Dataset items
_ _ _ _

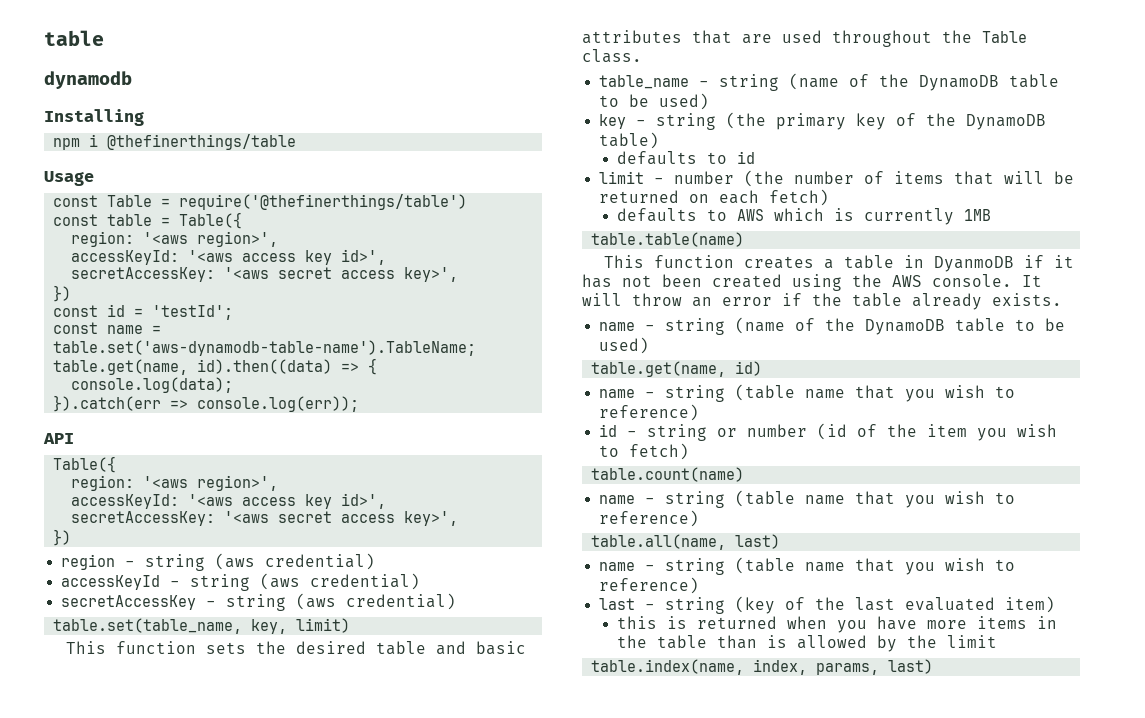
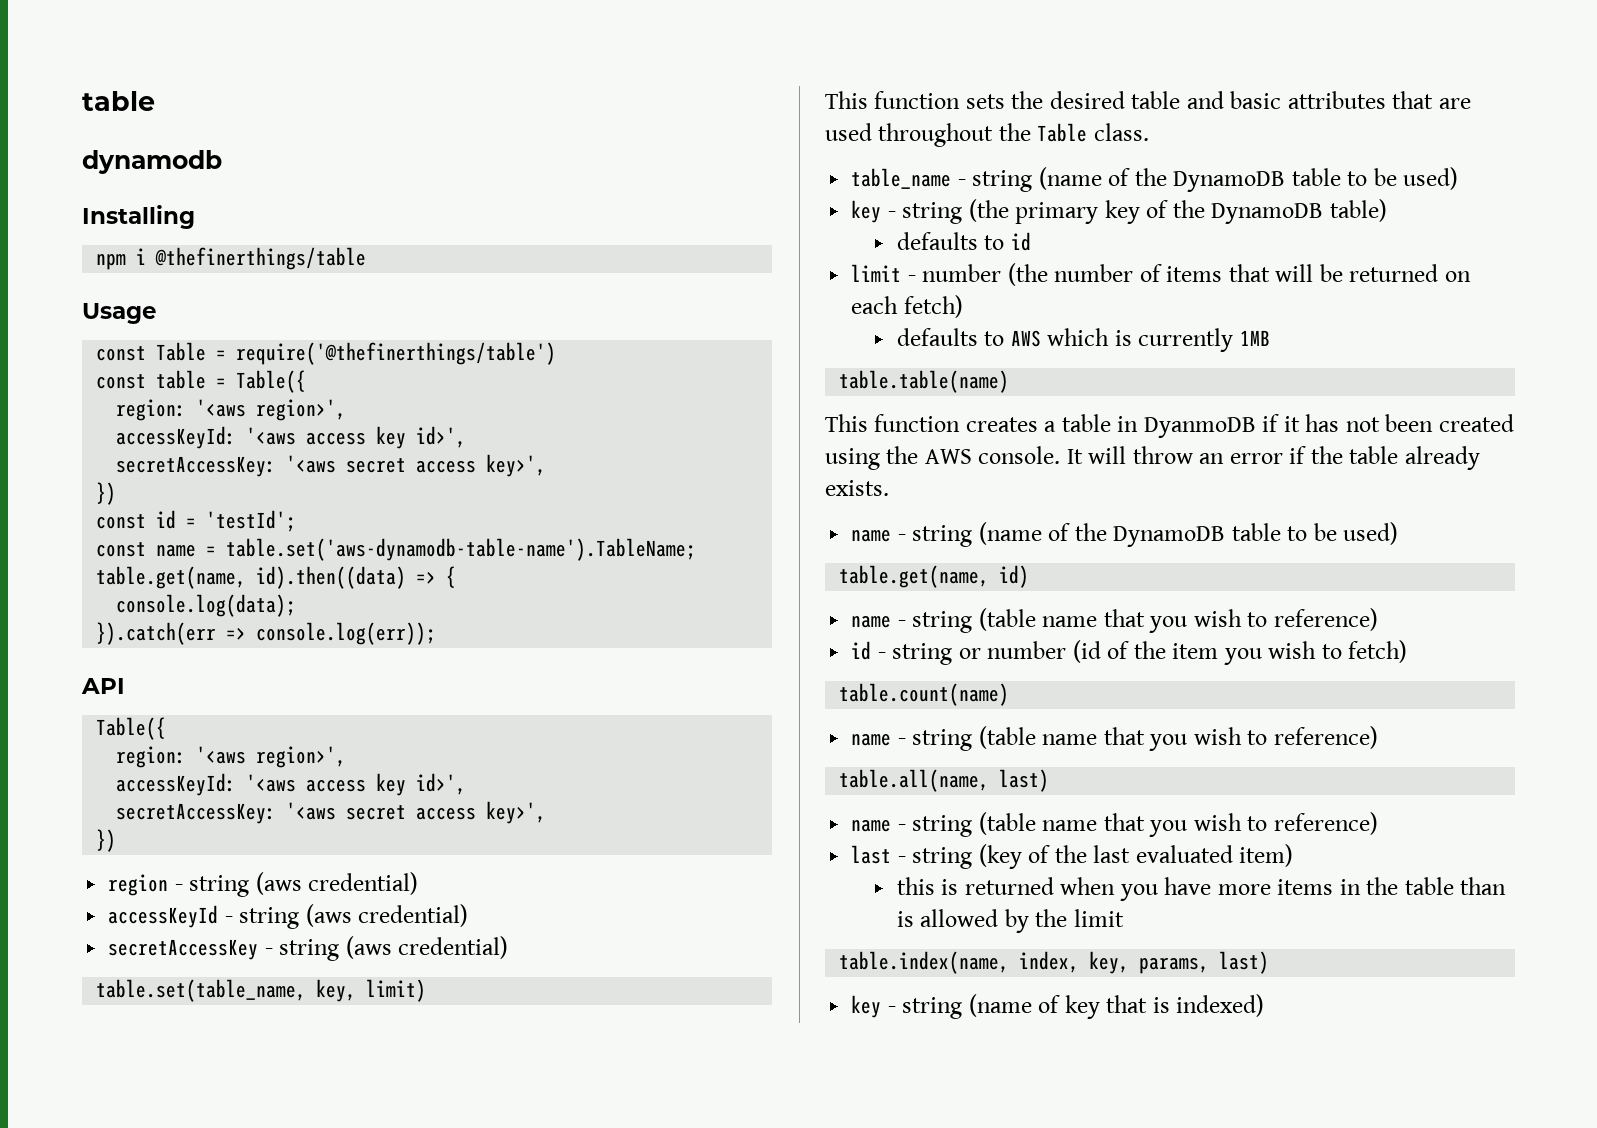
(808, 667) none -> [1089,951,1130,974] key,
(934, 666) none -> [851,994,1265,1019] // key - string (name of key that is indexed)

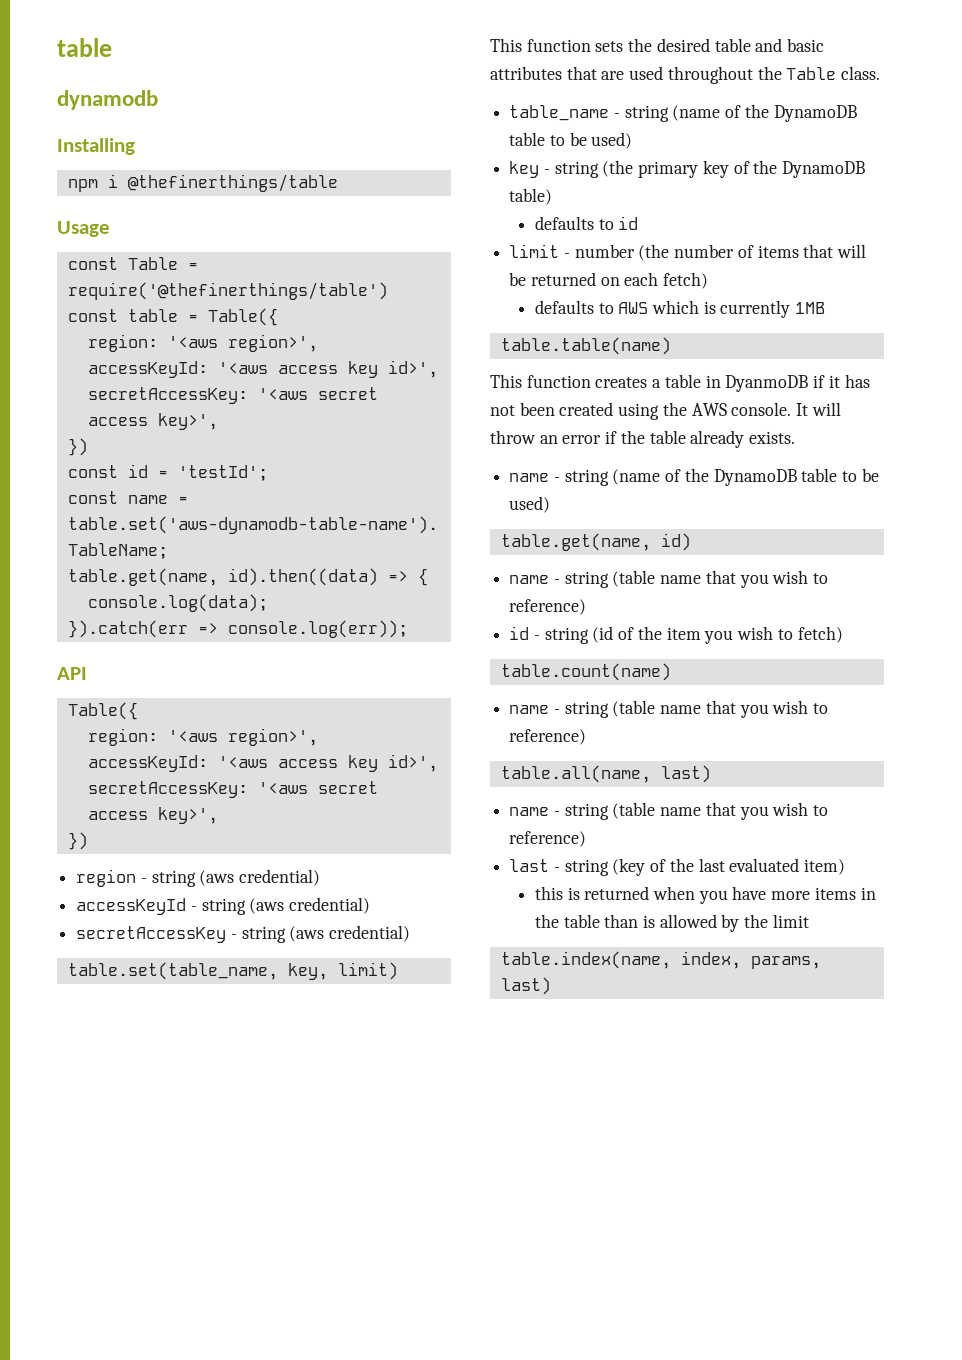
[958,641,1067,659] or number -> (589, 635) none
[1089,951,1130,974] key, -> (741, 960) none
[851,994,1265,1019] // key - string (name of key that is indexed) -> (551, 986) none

_ _ _ _

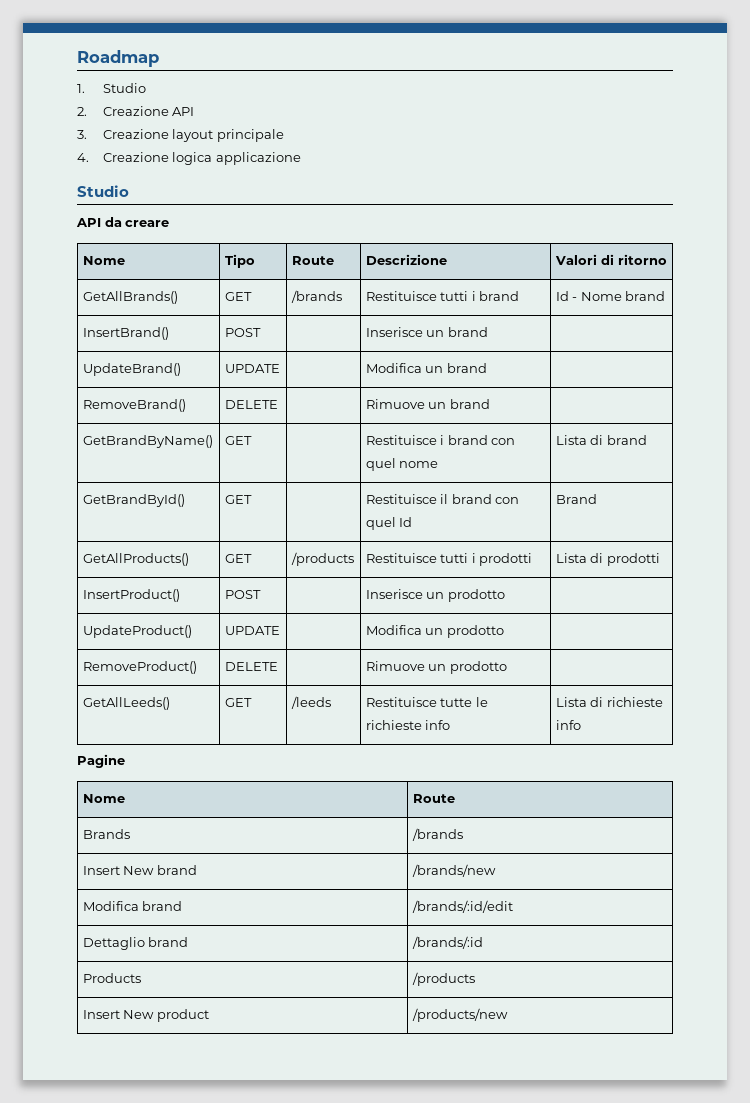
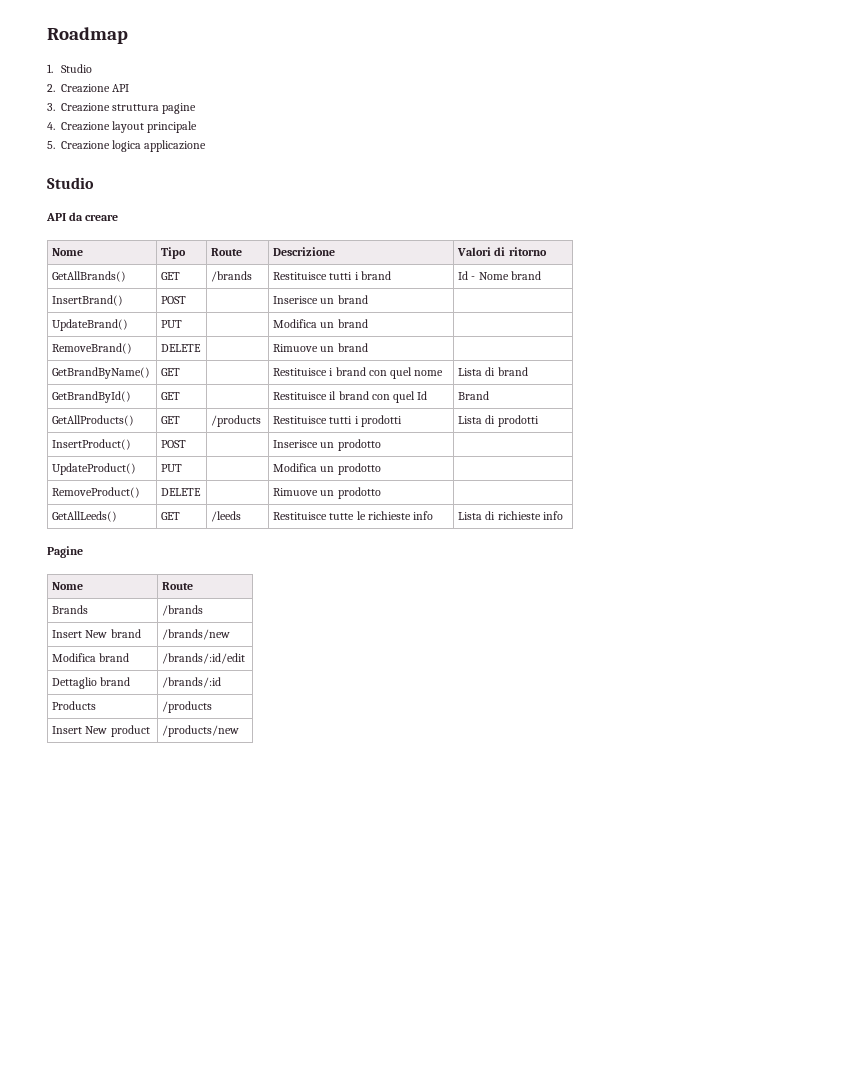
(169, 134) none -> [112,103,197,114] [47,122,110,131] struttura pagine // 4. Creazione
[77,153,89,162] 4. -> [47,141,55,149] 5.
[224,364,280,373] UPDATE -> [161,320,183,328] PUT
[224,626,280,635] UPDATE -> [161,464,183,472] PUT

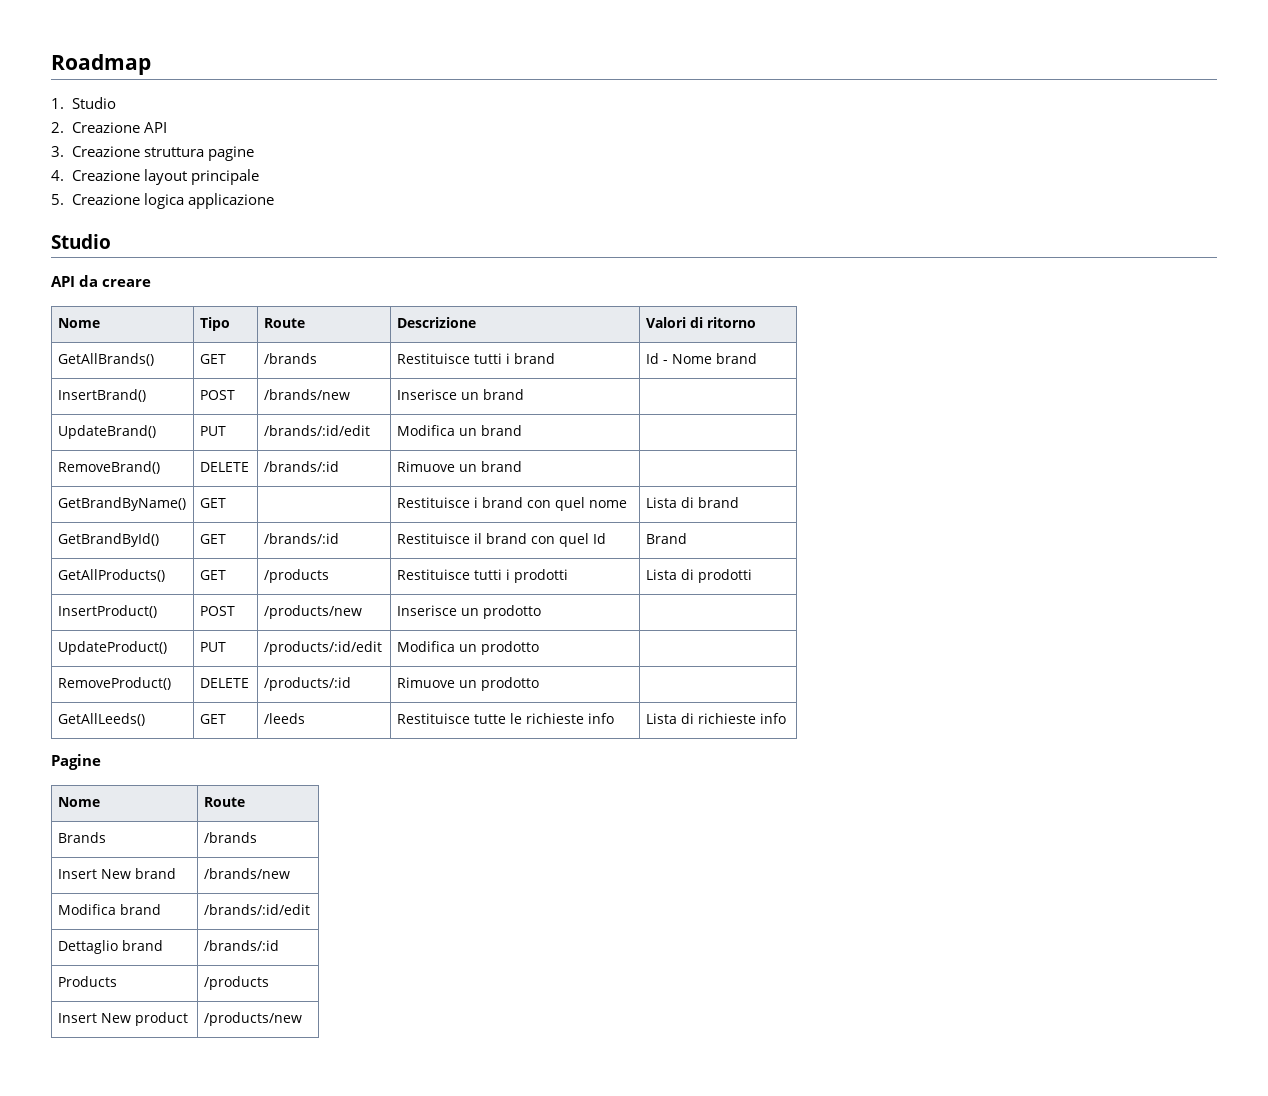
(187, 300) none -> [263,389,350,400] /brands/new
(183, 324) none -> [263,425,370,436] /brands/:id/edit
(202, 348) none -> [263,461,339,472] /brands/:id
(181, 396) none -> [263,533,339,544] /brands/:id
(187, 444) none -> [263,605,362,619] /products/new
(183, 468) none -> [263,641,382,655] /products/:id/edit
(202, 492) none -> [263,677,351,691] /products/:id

_ _ _ _

[Prompt]: Although pictures appear among the records above, none are to be output; print exactly the lines from the line containing "[224,364,280,373] UPDATE ->" through the line containing "(202, 492) none".

[Response area]:
[224,364,280,373] UPDATE -> [161,320,183,328] PUT
[224,626,280,635] UPDATE -> [161,464,183,472] PUT

(187, 300) none -> [263,389,350,400] /brands/new
(183, 324) none -> [263,425,370,436] /brands/:id/edit
(202, 348) none -> [263,461,339,472] /brands/:id
(181, 396) none -> [263,533,339,544] /brands/:id
(187, 444) none -> [263,605,362,619] /products/new
(183, 468) none -> [263,641,382,655] /products/:id/edit
(202, 492) none -> [263,677,351,691] /products/:id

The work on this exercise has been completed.